Work instructions:
Go through the listing below and output exactly the line with "- t) prijímať, implementovať", the line with "rámci SPF, „ak", and each line between; omit the rest.

Materials provided:
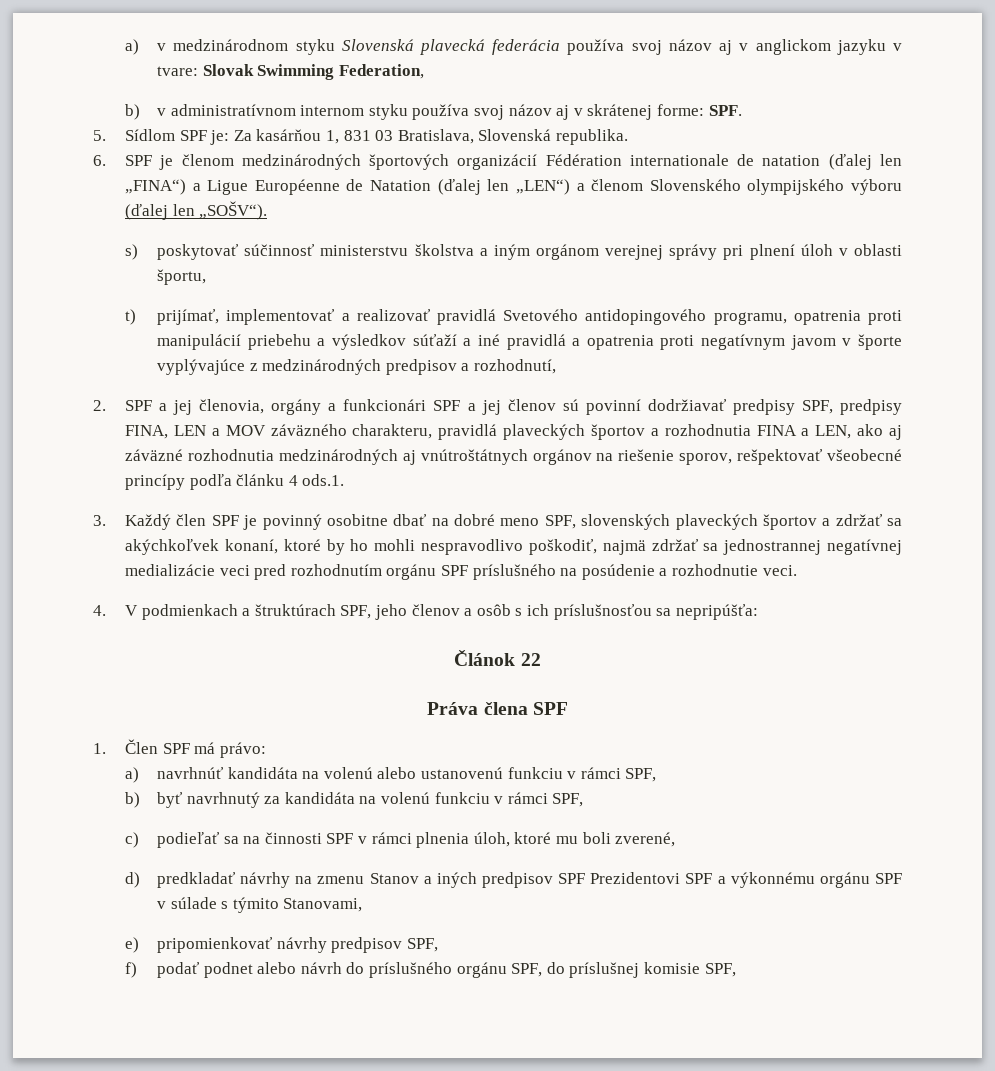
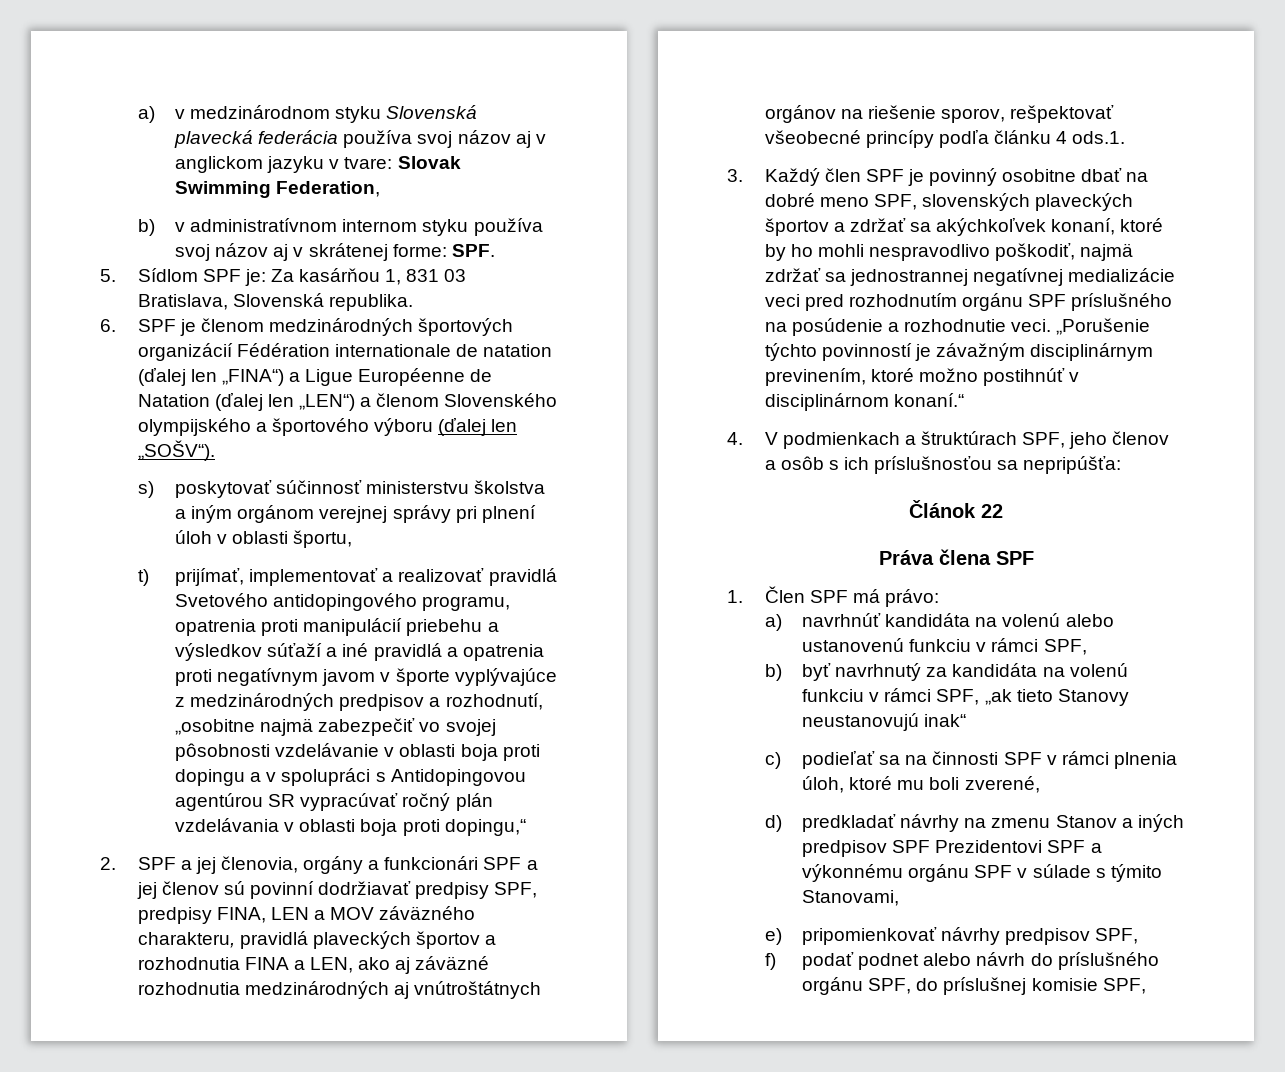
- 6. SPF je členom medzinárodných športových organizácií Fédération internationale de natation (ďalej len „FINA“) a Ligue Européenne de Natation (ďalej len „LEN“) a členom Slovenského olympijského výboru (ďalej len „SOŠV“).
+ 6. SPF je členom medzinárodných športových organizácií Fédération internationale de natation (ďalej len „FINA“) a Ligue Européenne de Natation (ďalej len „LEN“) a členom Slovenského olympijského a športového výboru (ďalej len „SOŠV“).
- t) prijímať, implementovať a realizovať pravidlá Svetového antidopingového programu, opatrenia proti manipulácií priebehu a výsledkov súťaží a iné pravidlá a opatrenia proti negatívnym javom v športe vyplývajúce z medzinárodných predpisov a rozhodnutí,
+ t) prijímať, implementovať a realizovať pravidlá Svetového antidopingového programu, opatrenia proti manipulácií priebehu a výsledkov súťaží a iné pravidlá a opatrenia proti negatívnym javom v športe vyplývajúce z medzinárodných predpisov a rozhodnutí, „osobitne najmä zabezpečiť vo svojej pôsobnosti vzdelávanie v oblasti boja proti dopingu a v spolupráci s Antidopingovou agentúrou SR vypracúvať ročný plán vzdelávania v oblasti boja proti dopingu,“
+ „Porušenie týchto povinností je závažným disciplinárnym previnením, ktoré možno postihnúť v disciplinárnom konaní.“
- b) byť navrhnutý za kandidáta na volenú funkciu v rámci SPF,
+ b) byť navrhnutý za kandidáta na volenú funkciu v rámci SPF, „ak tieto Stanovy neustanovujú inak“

--

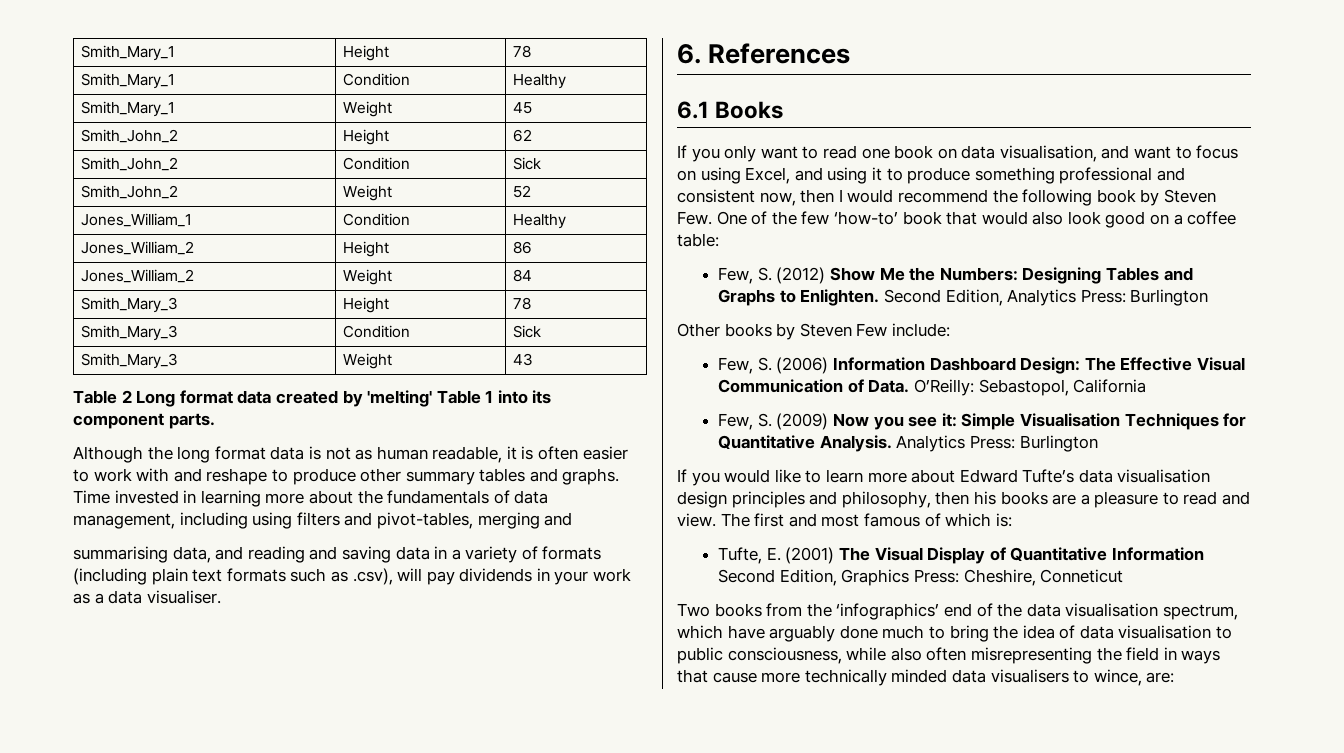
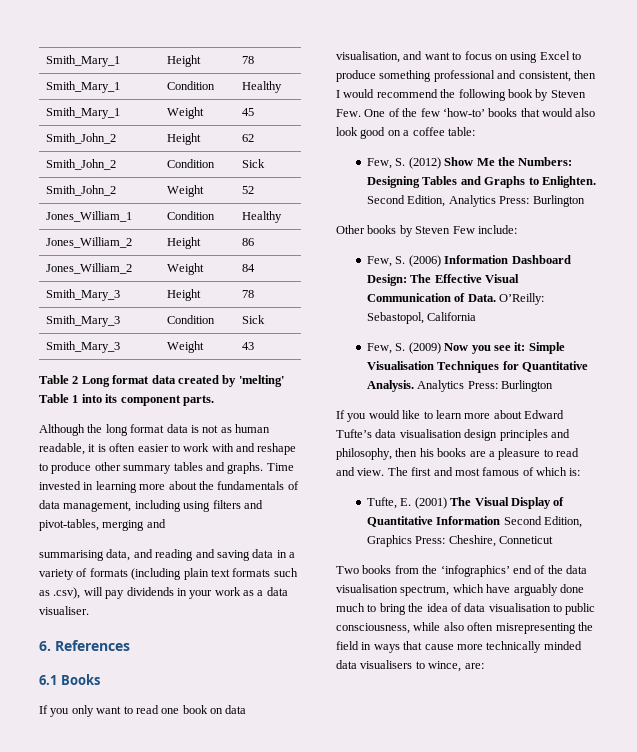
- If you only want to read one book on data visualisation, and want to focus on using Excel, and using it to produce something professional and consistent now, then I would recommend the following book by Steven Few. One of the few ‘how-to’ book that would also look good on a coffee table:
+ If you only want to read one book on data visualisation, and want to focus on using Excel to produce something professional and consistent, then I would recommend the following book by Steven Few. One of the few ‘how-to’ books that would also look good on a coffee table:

Response:
- t) prijímať, implementovať a realizovať pravidlá Svetového antidopingového programu, opatrenia proti manipulácií priebehu a výsledkov súťaží a iné pravidlá a opatrenia proti negatívnym javom v športe vyplývajúce z medzinárodných predpisov a rozhodnutí,
+ t) prijímať, implementovať a realizovať pravidlá Svetového antidopingového programu, opatrenia proti manipulácií priebehu a výsledkov súťaží a iné pravidlá a opatrenia proti negatívnym javom v športe vyplývajúce z medzinárodných predpisov a rozhodnutí, „osobitne najmä zabezpečiť vo svojej pôsobnosti vzdelávanie v oblasti boja proti dopingu a v spolupráci s Antidopingovou agentúrou SR vypracúvať ročný plán vzdelávania v oblasti boja proti dopingu,“
+ „Porušenie týchto povinností je závažným disciplinárnym previnením, ktoré možno postihnúť v disciplinárnom konaní.“
- b) byť navrhnutý za kandidáta na volenú funkciu v rámci SPF,
+ b) byť navrhnutý za kandidáta na volenú funkciu v rámci SPF, „ak tieto Stanovy neustanovujú inak“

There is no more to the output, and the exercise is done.